Выбрать главу

Можно ведь легко представить спектакль “Соня” и без этого ввода-вывода, значительно увеличивающего хронометраж: спектакль вполне мог бы начинаться первым выходом печальной, полуобморочной Сони, застывшей в предклимактерическом бальзаме позднего лета, ан нет. Херманису нужны проводники отстранения, невольные соглядатаи Сониной жизни, шурующие по ее невинным заначкам.
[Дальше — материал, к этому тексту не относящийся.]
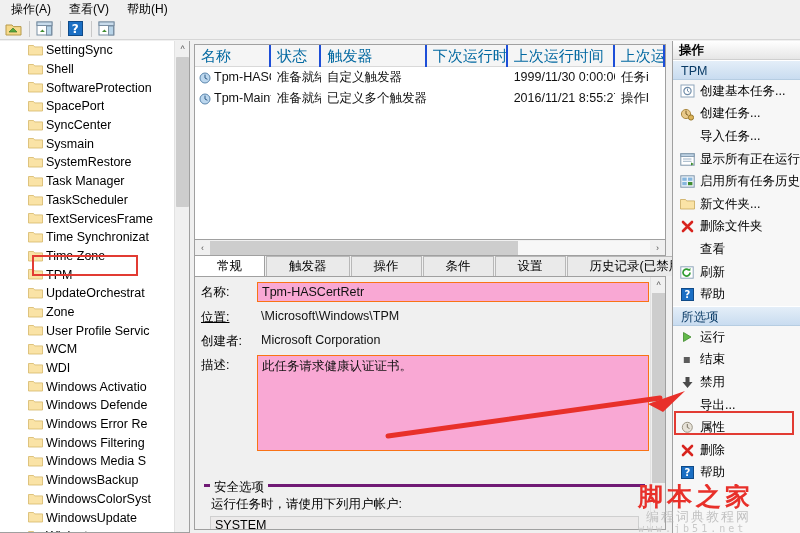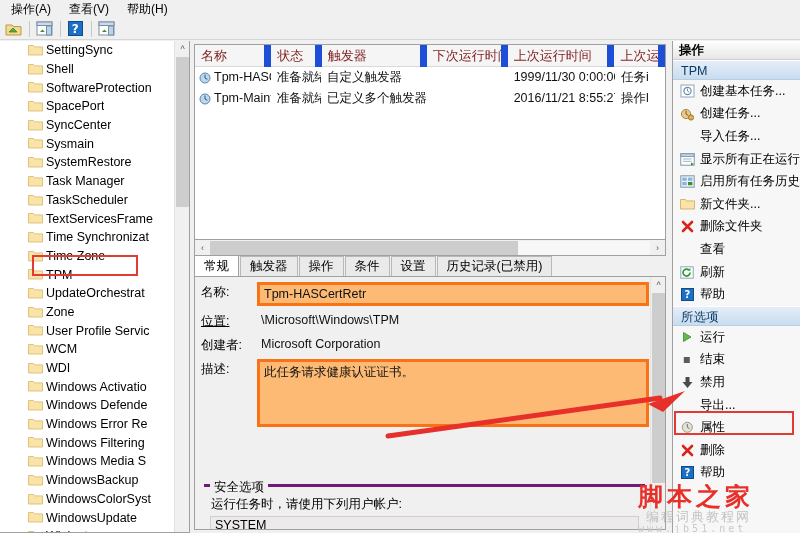--- a/index.html
+++ b/index.html
@@ -90,9 +90,9 @@
     border-bottom:1px solid #d9d9d9; align-items:center;
   }
   .lst-head .th {
-    height:22px; line-height:22px; padding-left:6px; font-size:13px;
-    border-right:7px solid #1d4ed8; white-space:nowrap; overflow:hidden;
-    color:#7f1d1d;
+    height:22px; line-height:22px; padding-left:6px; font-size:15px;
+    border-right:2px solid #1d4ed8; white-space:nowrap; overflow:hidden;
+    color:#0369a1;
   }
   .lst-row { display:flex; height:21px; align-items:center; font-size:12.5px; }
   .lst-row .td {

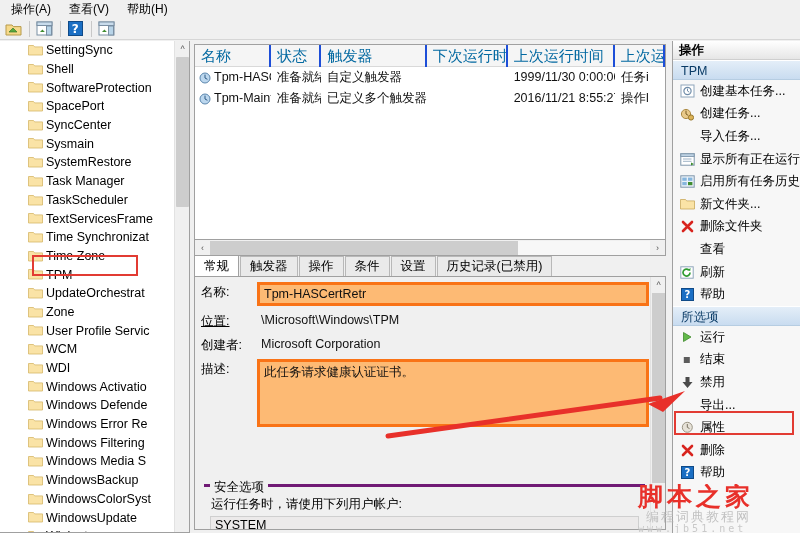--- a/index.html
+++ b/index.html
@@ -124,7 +124,7 @@
     display:flex; align-items:flex-end; border-bottom:1px solid #a0a0a0;
   }
   .tab {
-    height:20px; line-height:19px; padding:0 9px; font-size:12.5px;
+    height:20px; line-height:19px; padding:0 22px; font-size:12.5px;
     border:1px solid #b8b8b8; border-bottom:none; background:#eaeaea;
     margin-right:1px; white-space:nowrap; color:#000;
   }

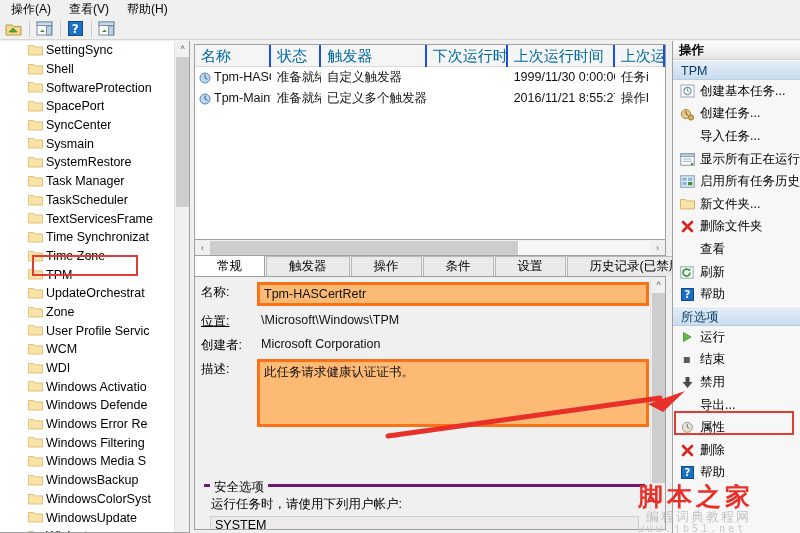--- a/index.html
+++ b/index.html
@@ -140,7 +140,7 @@
   .d-lab.u { text-decoration:underline; }
   .d-val {
     flex:1; margin-right:16px; font-size:12.5px; color:#111;
-    background:#fdba74; border:3px solid #f97316; padding:2px 4px;
+    background:#f9a8d4; border:1px solid #f97316; padding:2px 4px;
     min-height:18px; white-space:nowrap; overflow:hidden;
   }
   .d-val.plain { background:transparent; border:none; padding-left:4px; }

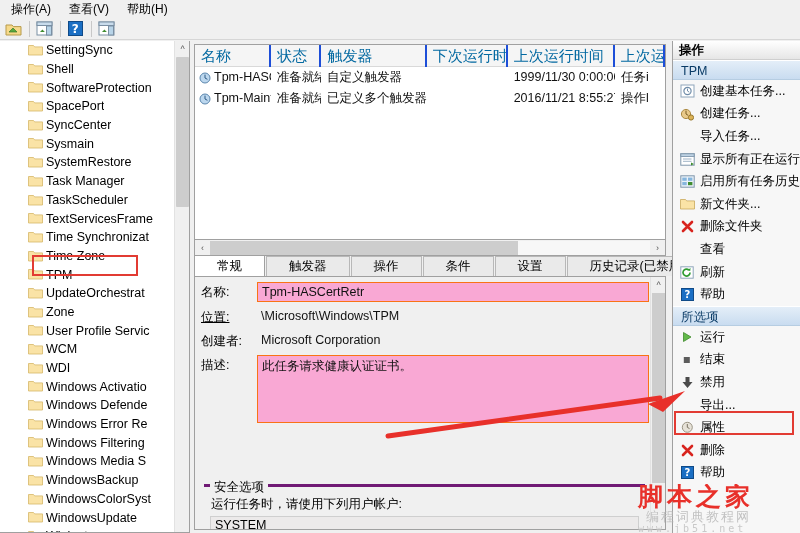--- a/index.html
+++ b/index.html
@@ -144,7 +144,7 @@
     min-height:18px; white-space:nowrap; overflow:hidden;
   }
   .d-val.plain { background:transparent; border:none; padding-left:4px; }
-  .d-desc { height:68px; white-space:normal; }
+  .d-desc { height:96px; white-space:normal; }
 
   
   .grp {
Грабители как бы оказываются авторами этой истории, переданной театру по наследству от мизантропической Татьяны Толстой, которая ведь не пишет жизнь, но исследует самые разные степени уродства и безобразности. Несмотря на то что дура Соня, чья некрасивость всячески подчеркивается и гиперболизируется (для того чтобы на контрасте показать ее внутреннюю красоту, из которой растет возможность самопожертвования), оказывается самым что ни на есть нормальным и самым человечным человеком.

Толстая — последовательный певец и воспеватель распада, тупика, конченности и конечности. Именно эту энергию и берет на вооружение малоразговорчивый Херманис: лишив Соню пола, он сделал ее половую принадлежность советской, то есть не равной своей. Не равной и нашему постсоветскому опыту. Атлантида советского быта, сгинувшая точно так же, как Атлантида Средневековья у Гуревича, оказывается красочкой, окрашивающей фон, фотографическим витражом, придающим содержание пустоте повседневности, тому самому веществу жизни, что труднее всего фиксируется.

Скверный анекдот оборачивается трагедией. Театральным деятелям ни за что нельзя доверяться, когда они начинают нас смешить. Жизнь — гомерически смешная штукенция, однако, при любом раскладе, дура ты или записной интеллектуал, наблюдающий за дурой из модного зрительного зала, кончится она не очень хорошо. Спектакль Херманиса о бессмысленности жизни, о безжалостной силе времени, стирающего пламенные розы на устах и на щеках, о тщетности любых наших упований. Всё и вся уйдет под воду, разрушится, сгинет.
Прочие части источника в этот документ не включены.